In ML training, loss drops fast. The model memorizes the training data. But test accuracy stays low — it hasn't learned the actual pattern, just the answers. Training looks perfect. Generalization is zero.
Then, much later, test accuracy suddenly jumps. The train-test gap closes in a few hundred epochs after being stuck for thousands. That phase transition is grokking — the model found the real structure underneath the data. It went from memorizing to understanding.
This matters because it means training should continue long past the point where training loss plateaus. Most practitioners stop too early. The understanding hasn't happened yet.
Measure the train-test gap (training accuracy minus test accuracy) over a sliding window. Compute the convergence rate — how fast the gap is closing. When the convergence rate exceeds 3.3 sigma above the baseline rate, grokking is happening.
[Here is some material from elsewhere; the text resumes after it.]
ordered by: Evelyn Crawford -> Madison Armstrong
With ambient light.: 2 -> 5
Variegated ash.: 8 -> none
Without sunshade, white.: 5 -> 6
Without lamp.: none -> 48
The threshold is statistical, not arbitrary. 3.3 sigma corresponds to a 0.05% false positive rate under Gaussian assumptions. In practice, on modular arithmetic tasks, detection fires at 3.6 sigma — well above threshold.
Every grokking trajectory passes through four phases. The detector classifies each epoch into one of them based on train accuracy, test accuracy, and gap dynamics.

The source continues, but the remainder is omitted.